Answer with one number: the count of lines in this material that hold the word "leather".

Segment Open

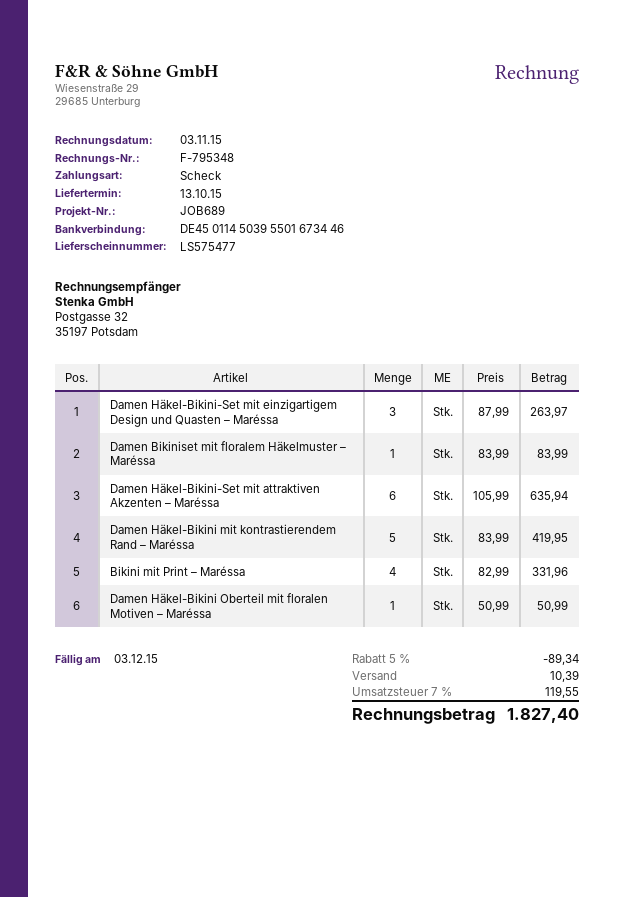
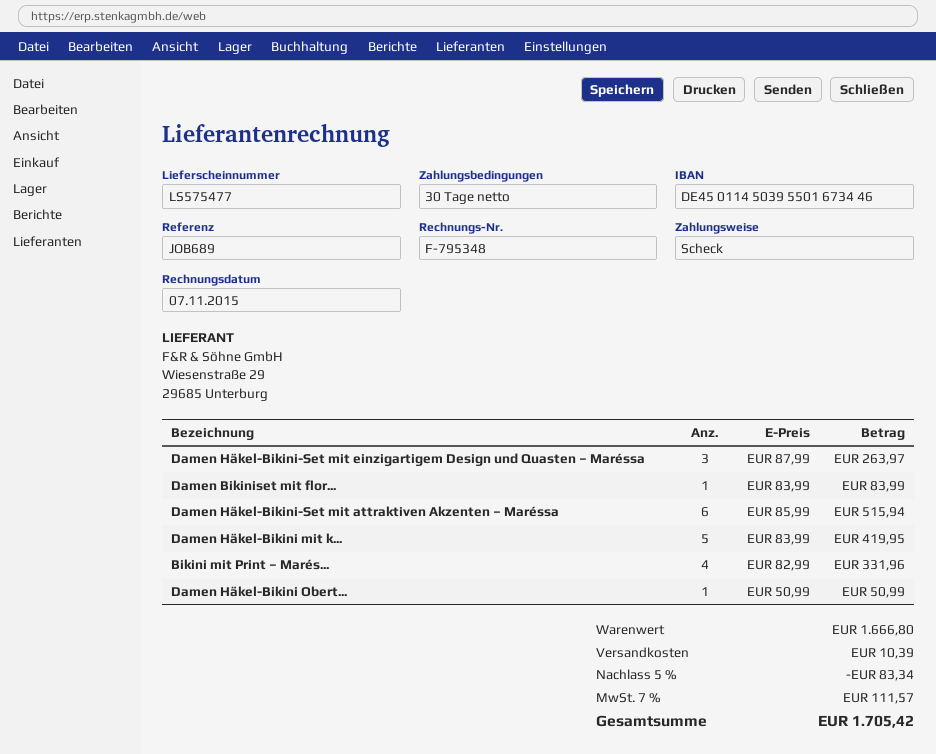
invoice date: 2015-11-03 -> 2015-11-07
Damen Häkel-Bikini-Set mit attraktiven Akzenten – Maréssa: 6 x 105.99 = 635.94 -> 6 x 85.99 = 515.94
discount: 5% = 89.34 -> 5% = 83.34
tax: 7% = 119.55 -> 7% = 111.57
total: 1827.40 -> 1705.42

Segment Closed
Segment Open

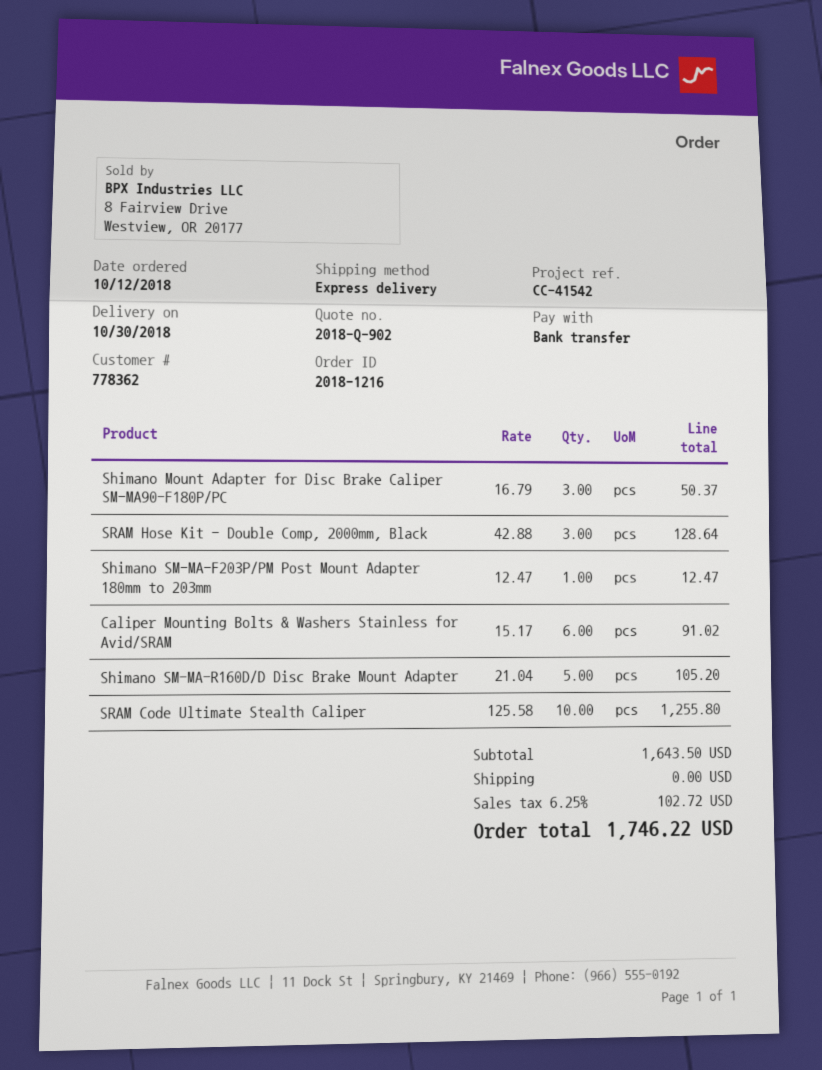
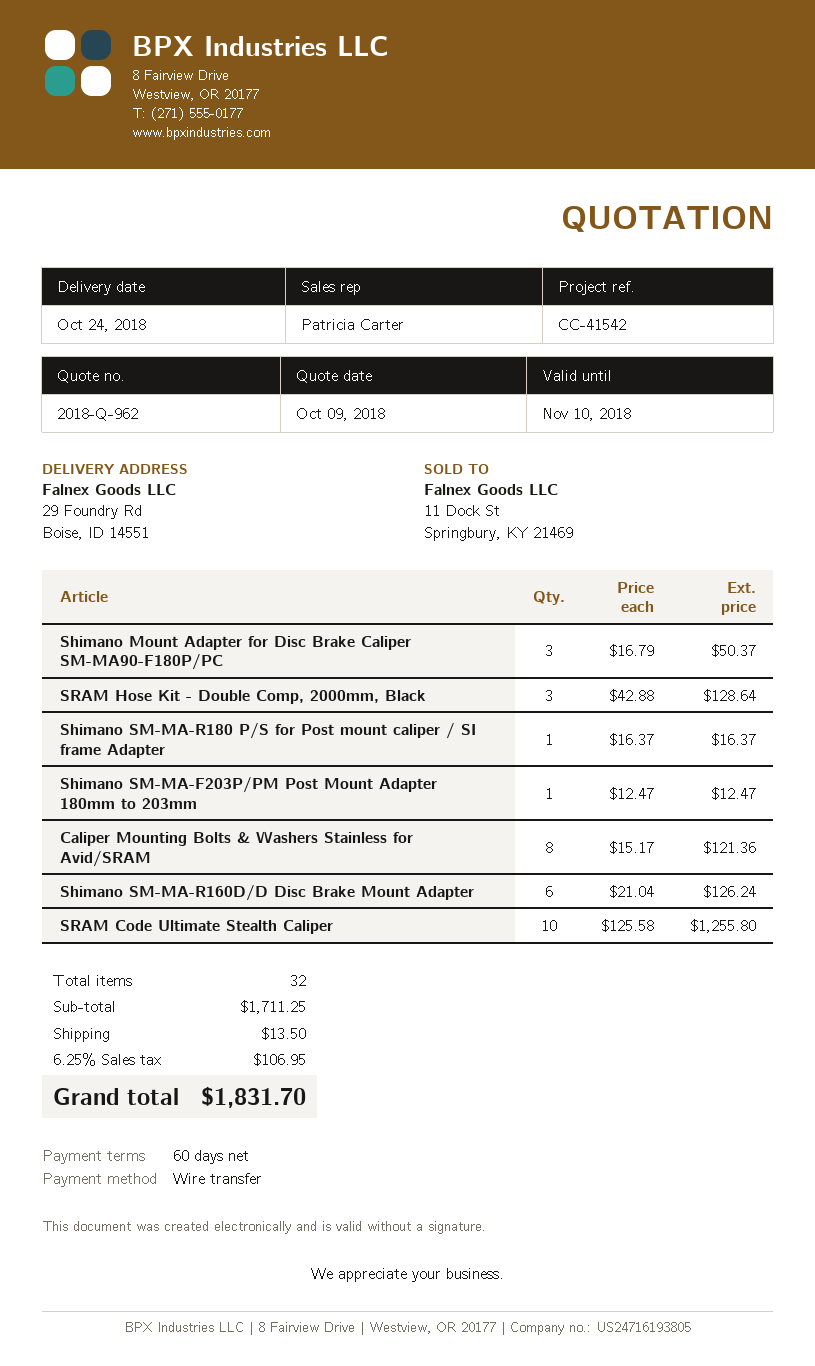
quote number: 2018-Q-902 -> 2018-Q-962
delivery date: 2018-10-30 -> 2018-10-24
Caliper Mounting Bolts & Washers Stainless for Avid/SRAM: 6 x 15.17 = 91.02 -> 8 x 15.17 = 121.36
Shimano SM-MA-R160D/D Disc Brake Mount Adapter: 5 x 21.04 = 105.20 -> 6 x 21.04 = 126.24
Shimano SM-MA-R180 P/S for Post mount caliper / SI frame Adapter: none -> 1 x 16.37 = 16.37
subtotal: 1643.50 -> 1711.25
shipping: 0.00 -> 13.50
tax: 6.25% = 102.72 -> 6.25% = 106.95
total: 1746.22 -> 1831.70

Segment Closed
Segment Open

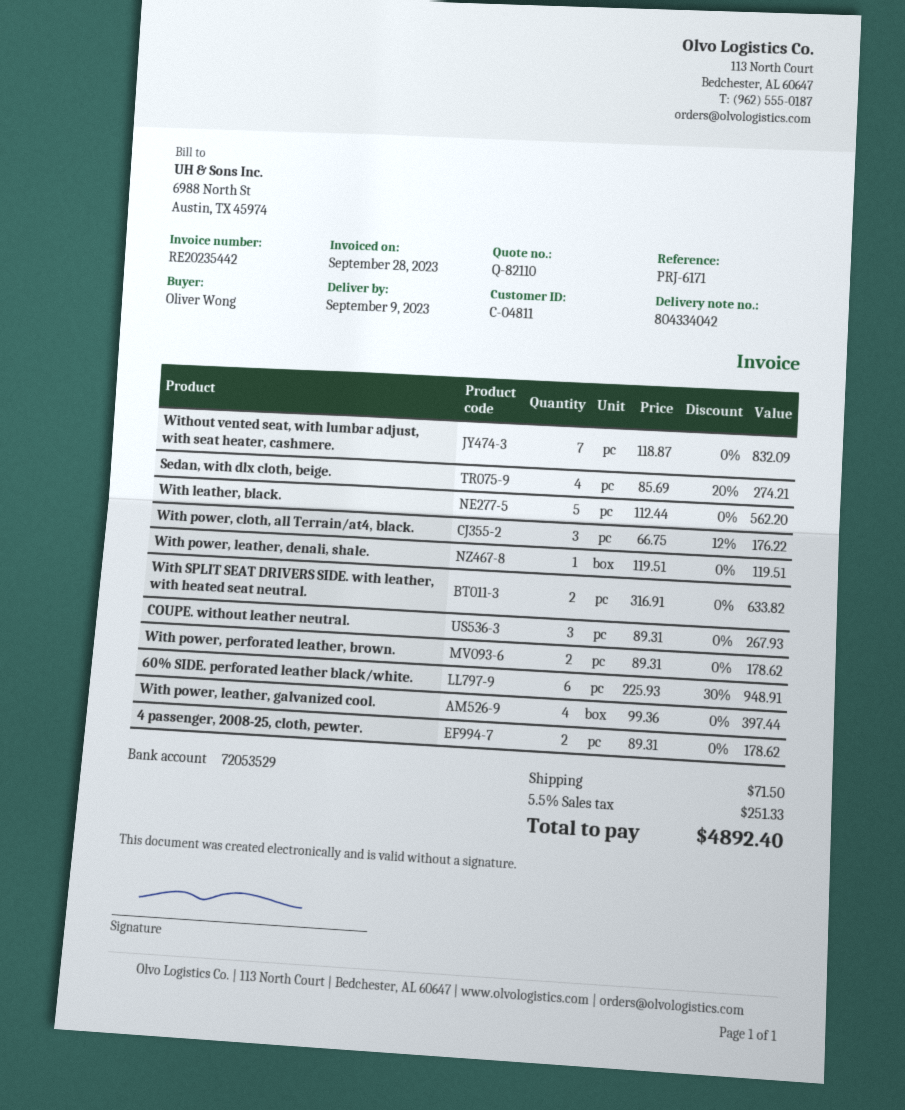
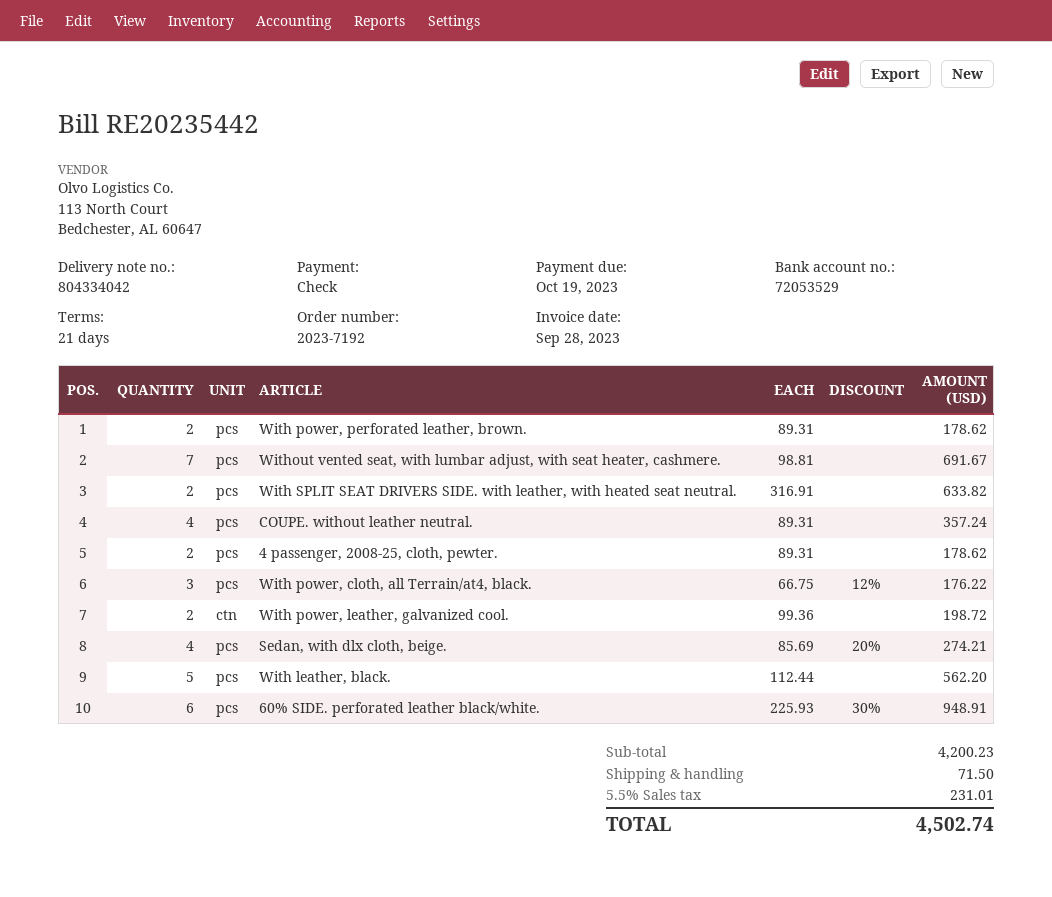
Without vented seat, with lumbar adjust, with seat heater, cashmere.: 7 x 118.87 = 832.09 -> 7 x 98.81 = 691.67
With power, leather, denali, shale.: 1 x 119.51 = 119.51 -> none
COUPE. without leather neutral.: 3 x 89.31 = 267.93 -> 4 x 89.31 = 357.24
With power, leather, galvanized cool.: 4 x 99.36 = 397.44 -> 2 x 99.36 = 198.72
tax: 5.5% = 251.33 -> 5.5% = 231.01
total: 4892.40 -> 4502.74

Segment Closed

Expected output
3